__What the task requires__
Below is a listing with pictures in it; transcribe exactly the lines from the one that has "discount: 6.30 -> 1.00" through the one that has "total: 1076.79 -> 1162.59", and omit those pictures.

__Records supplied__
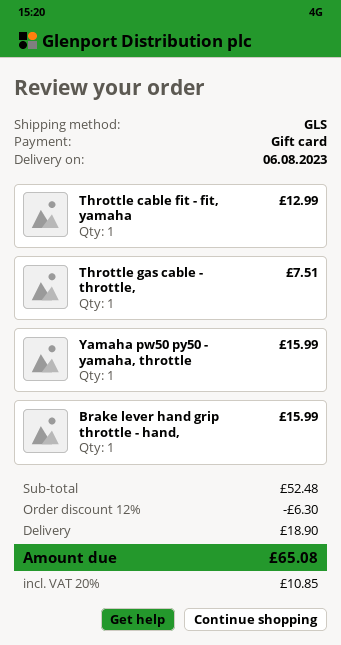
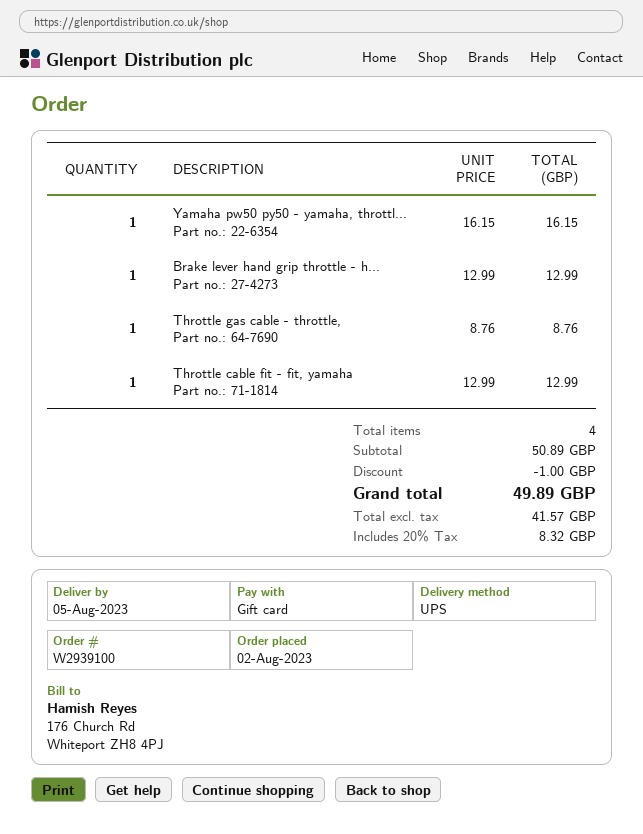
delivery date: 2023-08-06 -> 2023-08-05
shipping method: GLS -> UPS
Throttle gas cable - throttle,: 1 for 7.51 -> 1 for 8.76
Yamaha pw50 py50 - yamaha, throttle: 1 for 15.99 -> 1 for 16.15
Brake lever hand grip throttle - hand,: 1 for 15.99 -> 1 for 12.99
subtotal: 52.48 -> 50.89
discount: 6.30 -> 1.00
shipping: 18.90 -> none
tax: 20% = 10.85 -> 20% = 8.32
total: 65.08 -> 49.89

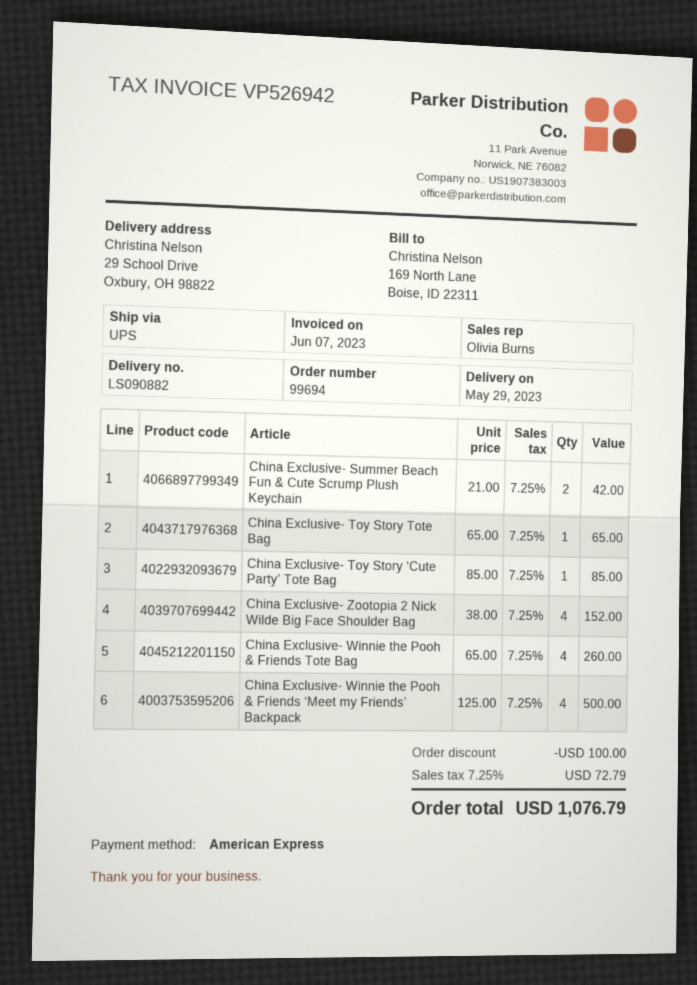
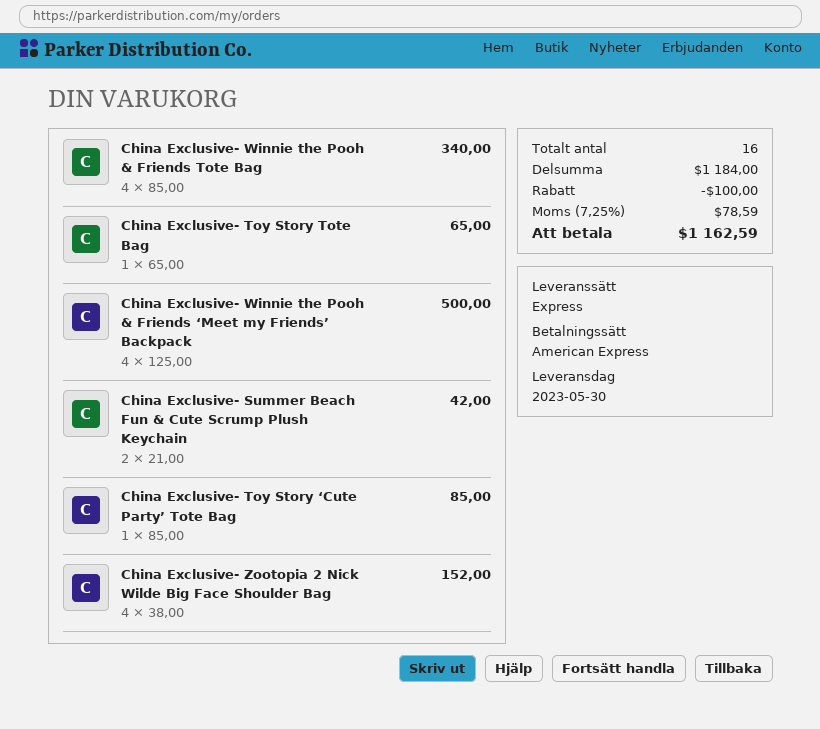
delivery date: 2023-05-29 -> 2023-05-30
shipping method: UPS -> express
China Exclusive- Winnie the Pooh & Friends Tote Bag: 4 x 65.00 = 260.00 -> 4 x 85.00 = 340.00
tax: 7.25% = 72.79 -> 7.25% = 78.59
total: 1076.79 -> 1162.59

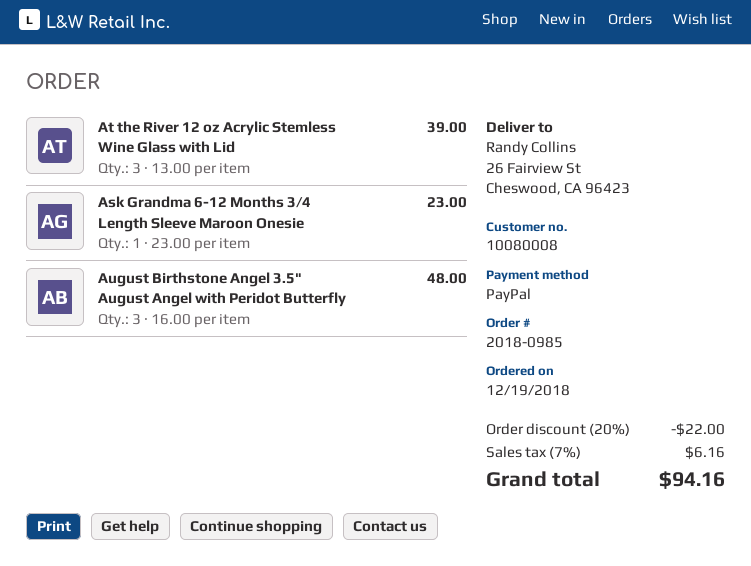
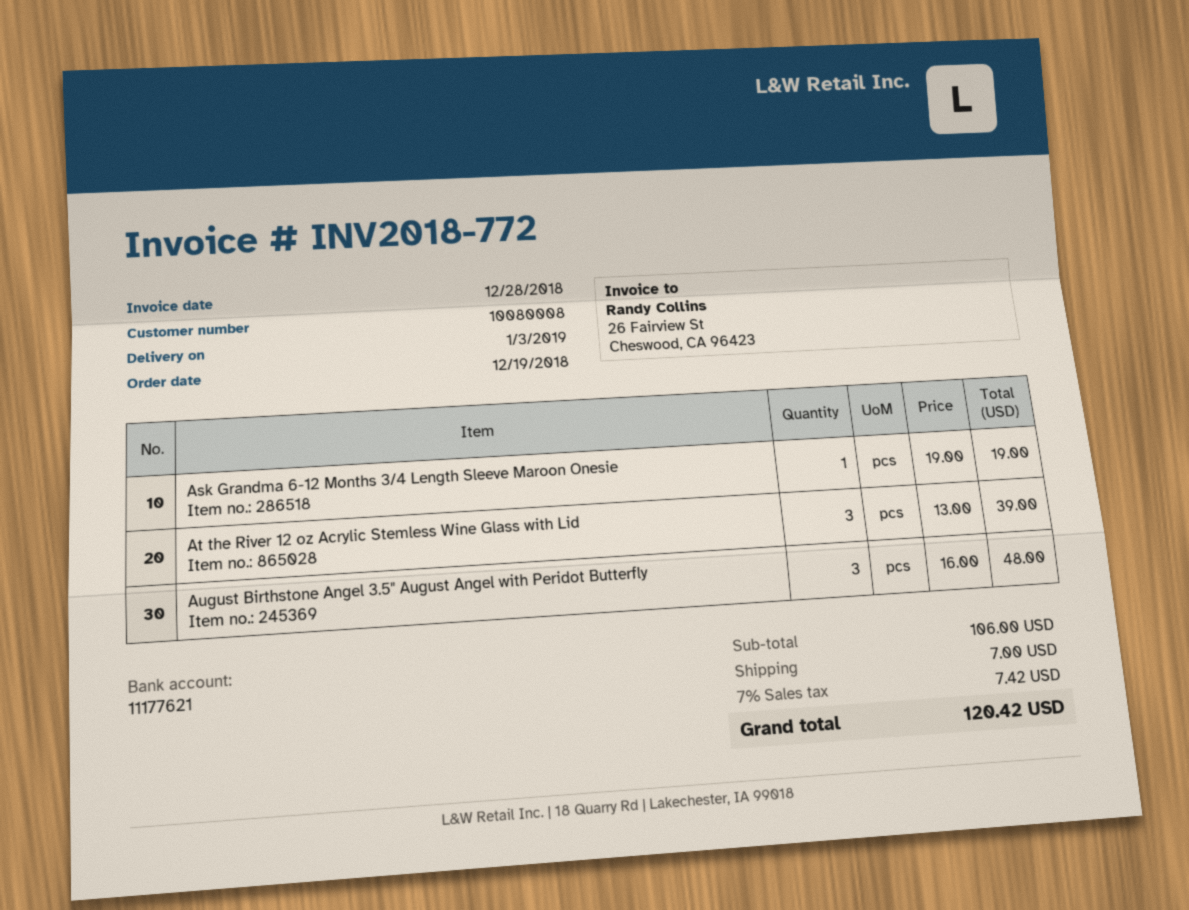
Ask Grandma 6-12 Months 3/4 Length Sleeve Maroon Onesie: 1 x 23.00 = 23.00 -> 1 x 19.00 = 19.00
discount: 20% = 22.00 -> none
shipping: none -> 7.00
tax: 7% = 6.16 -> 7% = 7.42
total: 94.16 -> 120.42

__Written response__
discount: 6.30 -> 1.00
shipping: 18.90 -> none
tax: 20% = 10.85 -> 20% = 8.32
total: 65.08 -> 49.89

delivery date: 2023-05-29 -> 2023-05-30
shipping method: UPS -> express
China Exclusive- Winnie the Pooh & Friends Tote Bag: 4 x 65.00 = 260.00 -> 4 x 85.00 = 340.00
tax: 7.25% = 72.79 -> 7.25% = 78.59
total: 1076.79 -> 1162.59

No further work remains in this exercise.